Time or money: which should one to strive to posses?

 

Climbers in their natural habitat. Photo: Matthew Sapiecha.

     Finding a balance between having money and having time may be one of the more important problems of this generation. Having money is equated with happiness, though the two are separate. It surely gives a sense of security, having a stockpile of cash that can be turned into whatever wants or needs that a person has. With time you can make money, but you also have the liberty of choosing whatever it is that would fulfill you most at that moment, or at least what you think would fulfill you most. With many people time can spiral into meaninglessness and depression, as they are unsure, or unable to do activities or projects with that time that bring them happiness. Trading money for time is how many of us trade our lives to this/that corporation or industry, being compensated for our time with some cash incentive.

     Money may be the single most damaging thing to the environment. After all, look at the tribes in the middle of the Amazon which have no money, and are in balance with their surroundings. When money comes into the picture, it takes the shape of a ruptured oil pipeline polluting a river, or a bulldozer making way for a coffee plantation.

     The more money one makes, the more resources that person will tend to use. There will be excesses of waste wherever there is excesses of money. The United States is a good example of this. We will build ten thousand square feet houses for two people to live in. With enough money, maybe you can have three of these, in each of your favorite states. We will fly to Mexico, Florida, and the British Virgin Islands in a years time because we have enough money to pay the airlines for their fuel. Our dollar has more value than many other countries, so we import our tomatoes and peppers from poorer countries. Sometimes we pay immigrants low wages, as in California, to grow and harvest all of our fruits and vegetables. The value of the money is more to them in their own country, so they don’t mind. How many resources are being squandered because of excessive money. How many bathroom remodels. How many fridges, stoves, microwaves, and washing machines are just called outdated and put on the curb. How many people are installing TV’s, one on the wall of every room. How many bikes are idle, chains becoming stiff with red rust.

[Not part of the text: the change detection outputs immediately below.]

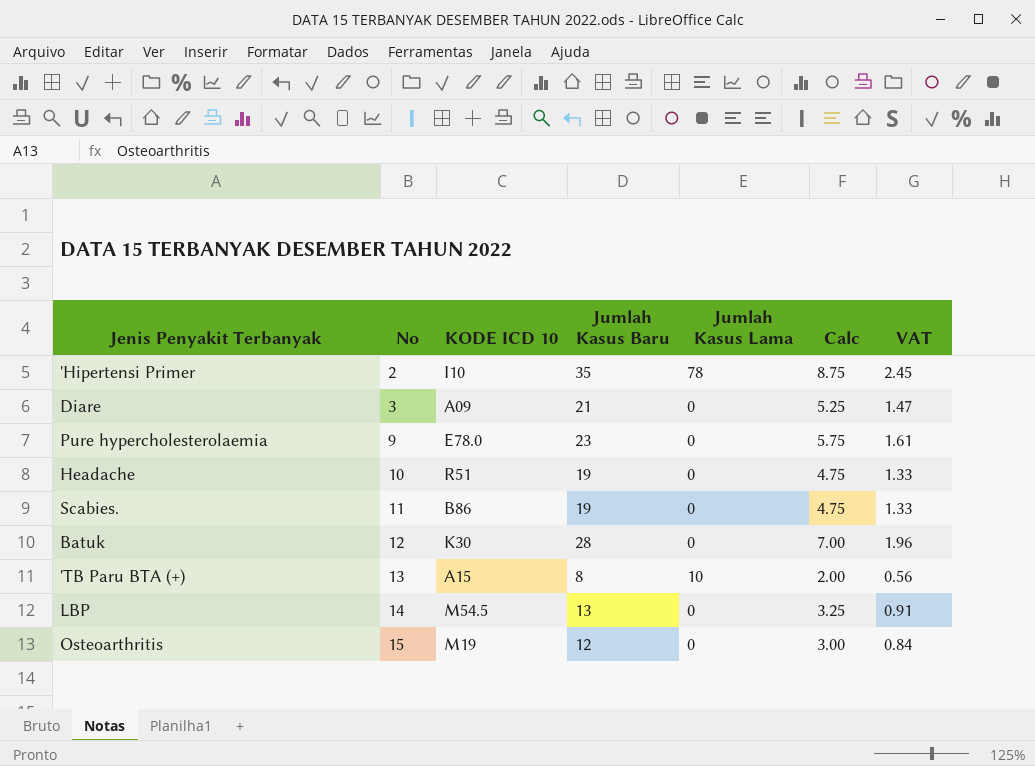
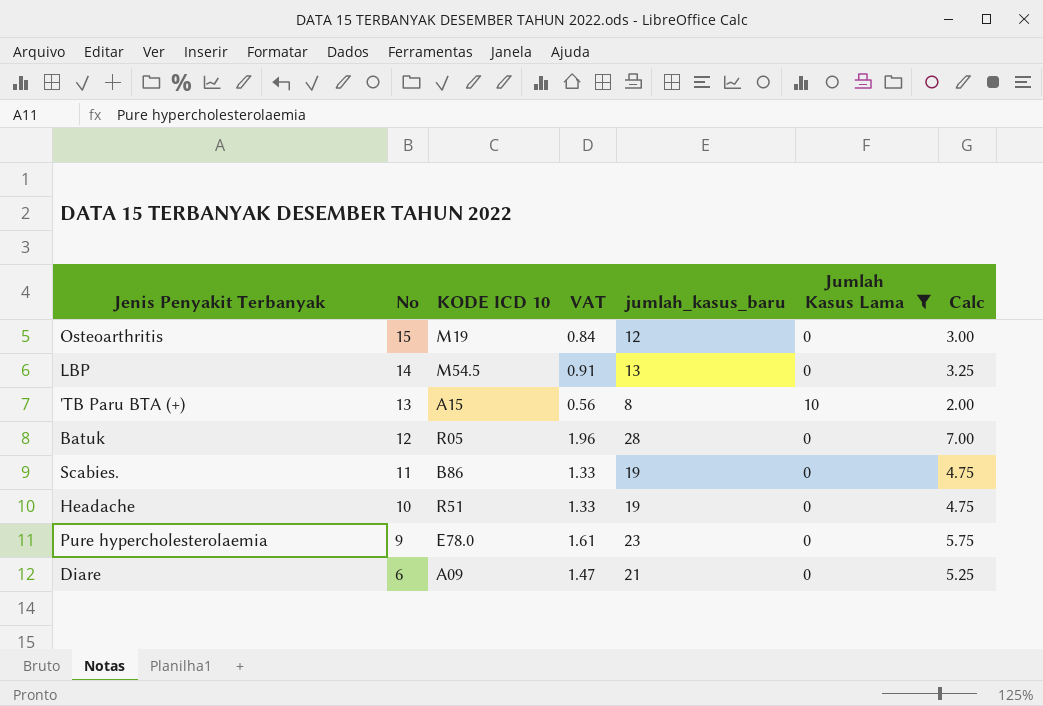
filter: none -> Jumlah Kasus Lama != 78
row order: No ascending -> No descending
column VAT | position: 7 -> 4
column name: Jumlah Kasus Baru -> jumlah_kasus_baru
Batuk | KODE ICD 10: K30 -> R05
Diare | No: 3 -> 6

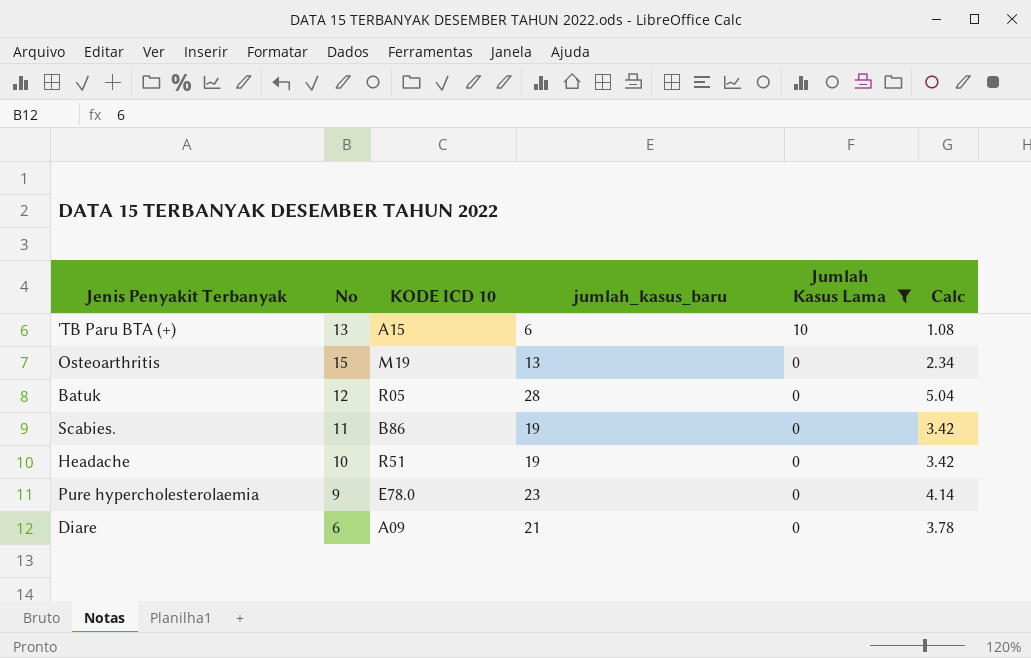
row order: No descending -> Jumlah Kasus Lama descending
column VAT | formula: [jumlah_kasus_baru] * 0.07 -> none
column Calc | formula: [jumlah_kasus_baru] * 0.25 -> [jumlah_kasus_baru] * 0.18
row LBP: 14 | M54.5 | 0.91 | 13 | 0 | 3.25 -> none
'TB Paru BTA (+) | jumlah_kasus_baru: 8 -> 6
Osteoarthritis | jumlah_kasus_baru: 12 -> 13

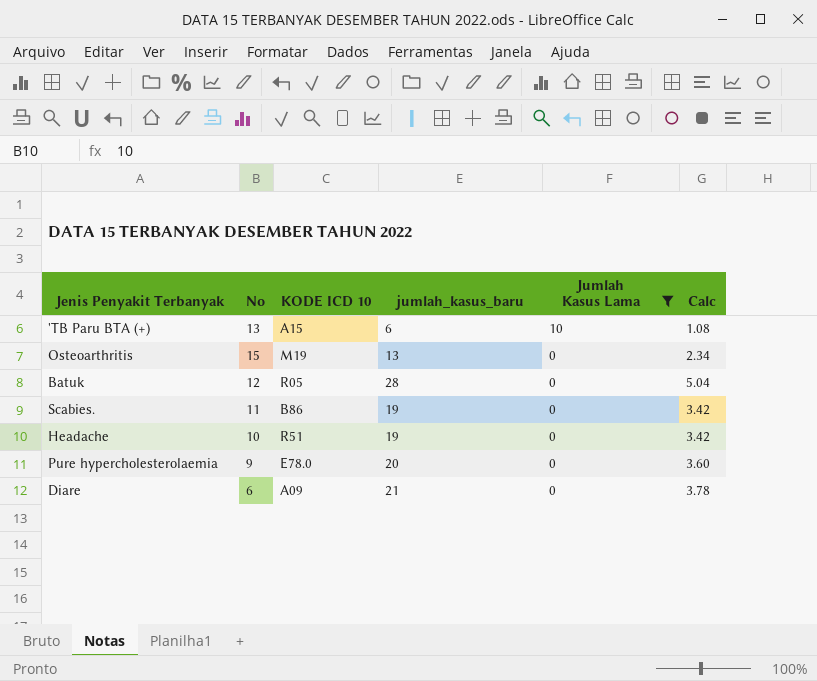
Pure hypercholesterolaemia | jumlah_kasus_baru: 23 -> 20
Pure hypercholesterolaemia | Calc: 4.14 -> 3.60

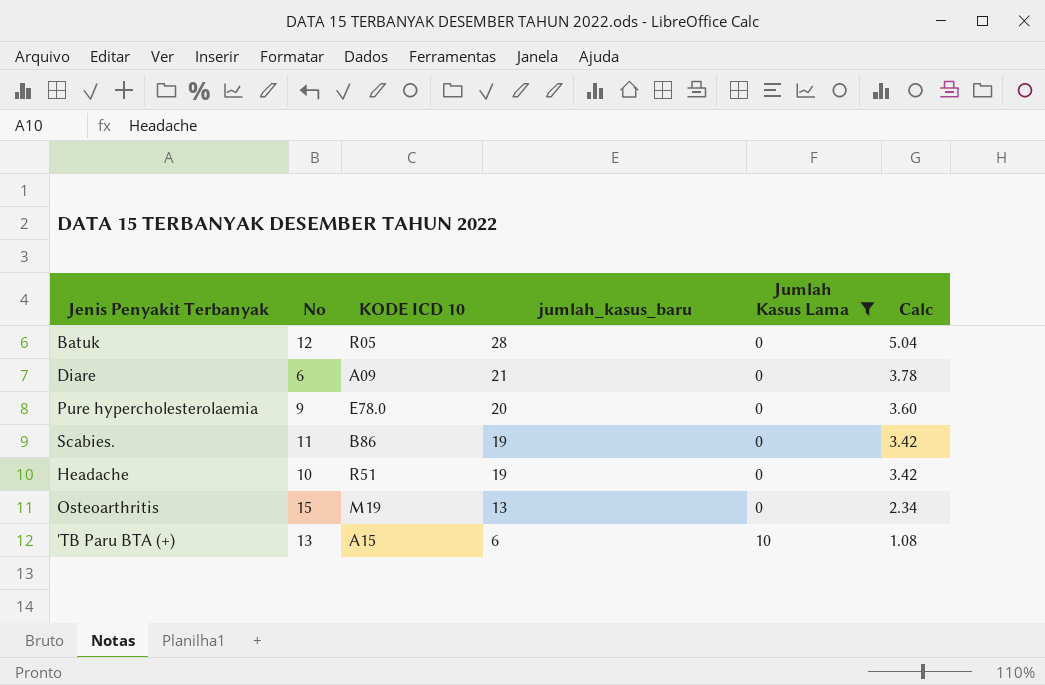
row order: Jumlah Kasus Lama descending -> jumlah_kasus_baru descending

     Money isn’t all bad, but tends toward squandering resources (perhaps because we need stuff to give us momentary happiness). Some money is spent as salary for people mixing test tubes in labs and finding molecules that will halt cancer in its tracks, or renew the myelin sheath’s around nerves, or rebuild the cleft pallet of a newborn. It can be used to repair the ecological devastation caused by the mining and development that created it(money from ecological exploitation) in the first place. It can make computers available to every child, allowing for infinite learning potential. It can buy art supplies. Most importantly, it can buy time.

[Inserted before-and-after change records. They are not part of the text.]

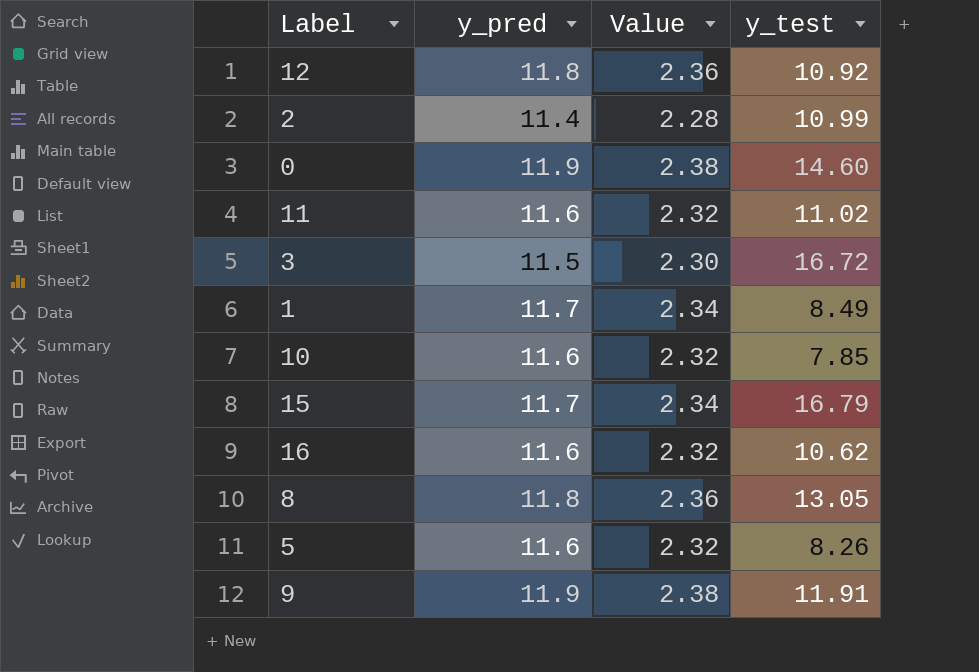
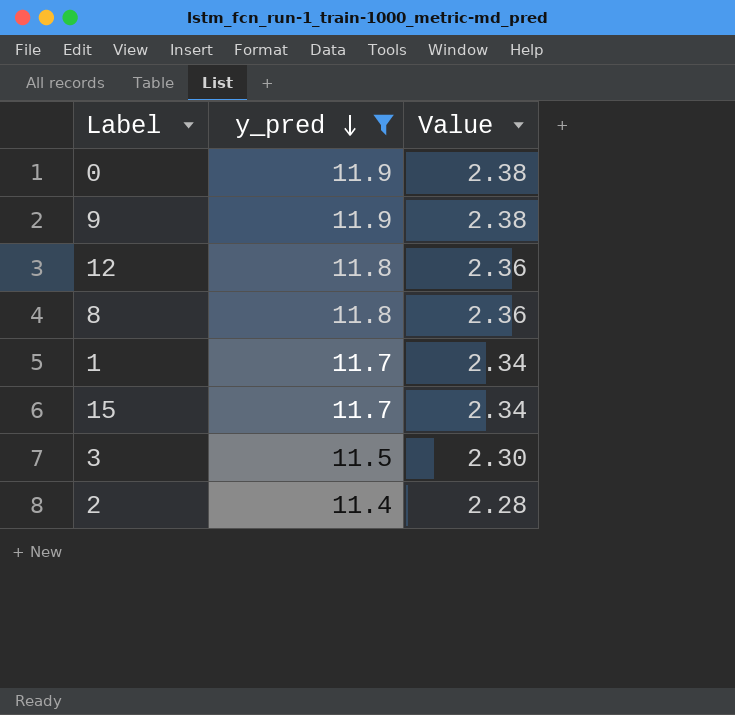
filter: none -> y_pred != 11.6
row order: none -> y_pred descending
column y_test | position: 4 -> none

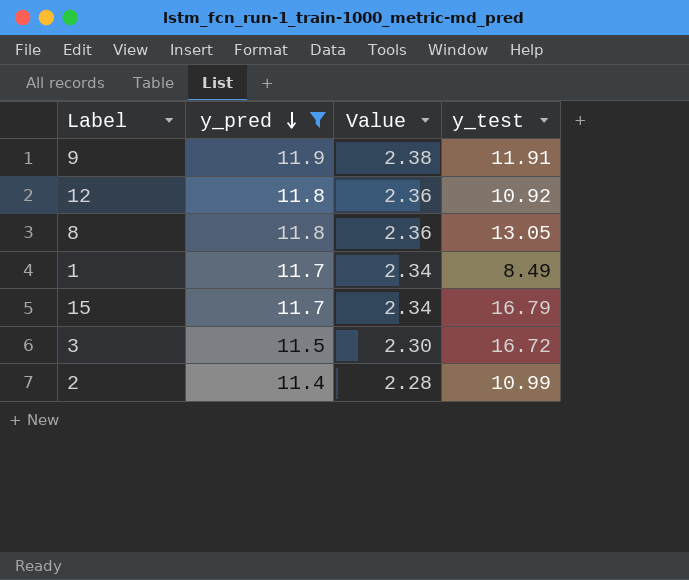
column y_test | position: none -> 4
row 0: 11.9 | 2.38 -> none

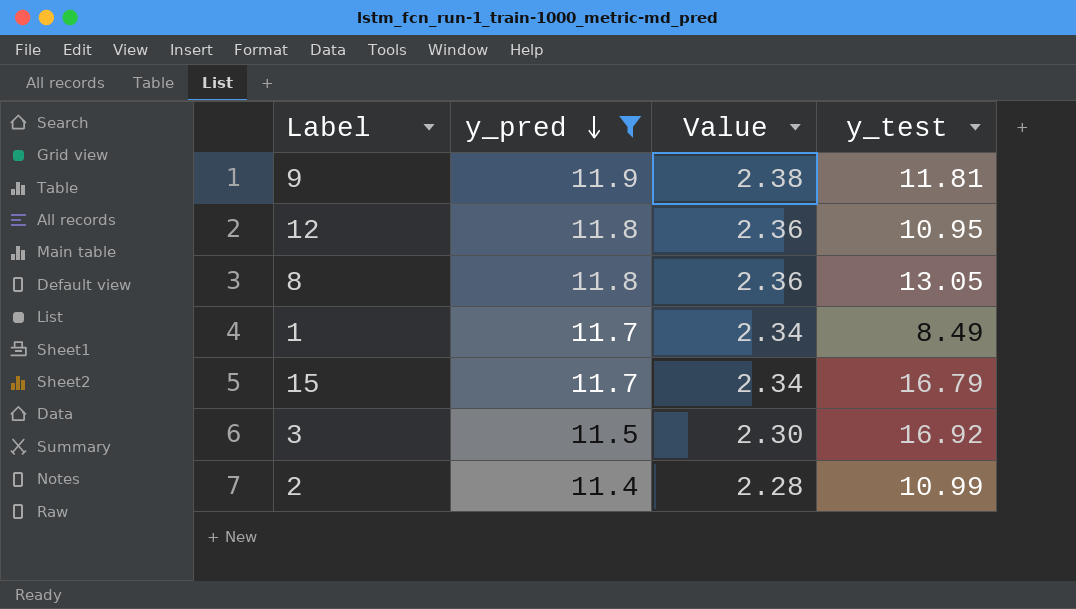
9 | y_test: 11.91 -> 11.81
12 | y_test: 10.92 -> 10.95
3 | y_test: 16.72 -> 16.92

     So why are we chasing money so we can have that two month trip to Thailand? It is the people we surround ourselves with that truly bring happiness anyhow. Why not just use all that time to spend with them, playing cards or growing a garden, rather than striving to make more money. We could ride bikes or walk through the forest smelling flowers, but we sit behind a desk and dream of what it will be like when we get to the white sand covered beaches with palm trees everywhere. When we arrive, we are antsy, and the relationships with those that we brought along are still strained from the late nights at work and the stresses of being a cog in the production wheel.

     When we as a society want to focus again on relationship centered structure, having a balance with the natural world, I will want to participate. Until then, I will try to make just enough money to buy time to spend with the people that matter most to me. Here’s to you not buying anything the rest of the day, and instead having a nice conversation with someone you love. 

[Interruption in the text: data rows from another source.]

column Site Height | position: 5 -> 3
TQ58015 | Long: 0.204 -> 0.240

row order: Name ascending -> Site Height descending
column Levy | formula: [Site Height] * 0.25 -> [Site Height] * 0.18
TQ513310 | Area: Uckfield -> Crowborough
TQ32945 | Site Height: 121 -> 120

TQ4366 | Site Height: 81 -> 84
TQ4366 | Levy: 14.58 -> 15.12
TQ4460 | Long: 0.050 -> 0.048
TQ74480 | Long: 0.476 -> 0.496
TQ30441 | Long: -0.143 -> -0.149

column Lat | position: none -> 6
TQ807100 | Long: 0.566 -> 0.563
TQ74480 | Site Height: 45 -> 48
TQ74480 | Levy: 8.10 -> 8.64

Jordan Moore and Myself on Astrodog, Black Canyon of the Gunnison, a few years back. Photo: Chris Kalous.

 

Striving for the simple life

     When life is broken down to the basics, it is simple. In the desert it is simplicity of life in it’s finest form: routines that melt the days into one another, scattered with hard climbs, good company, and dappled sunlight. Every night I fill the pot which holds water for my coffee before I crawl into my sleeping bag. Every morning I start the partially frozen pot on the burner before walking off for a morning constitutional. I then read in the early morning light until the sun and the cloud cover have worked together to make an all around pleasant temperature. Earlier in the week we made a run to get firewood, and filled the interior of the van to the brim. Today is the last rest day before I head back into ‘the world.’ The sun is making it through the high (cirrocumulus?) clouds that are accompanying this warm front, and at one point a thermometer on the table read seventy-two degree’s. Three games of chess, a guitar strum here and there, some spontaneous yoga postures, and two beers later the day is nearly complete. We lose sunlight on camp in about an hour, it being Three O’clock now. The migration of the sun in a more southern declination will continue for only seven more days before reaching it’s lowest point in the sky, the winter solstice. So much change is on the horizon for myself: primarily my destination twelve hours to the south in order to start fixing the boat. One thing that I can always count on is that the scenery change that accompanies the change in location will be refreshing. It also could not have come at a better time, since yesterday at the crag I stubbed my pinky toe removing the capping skin in a way that just barely missed the toenail. Tomorrow will be a test of my ability to heal as a lizard, supplemented by iodine tincture, triple antibiotic ointment, and climbing tape. I’ll have to hold off on scraping the bottom of the boat when I arrive, lest I get a staff infection. I am imagining shirtless maintenance and bike rides to the hardware store for parts. The full moon passed last night without any kind of extravagant celebration, aside from the restlessness that is inspired by a continual twilight that accompanies the moon throughout the night, exacerbated by the disseminating cloud cover. Also, I’ve got a novel that I am in peril of leaving unfinished, but can perhaps squeak into the schedule; Tom Robbins that sly sociopath. It seems to me at points that the novel may have been written “half asleep in frog pajamas.”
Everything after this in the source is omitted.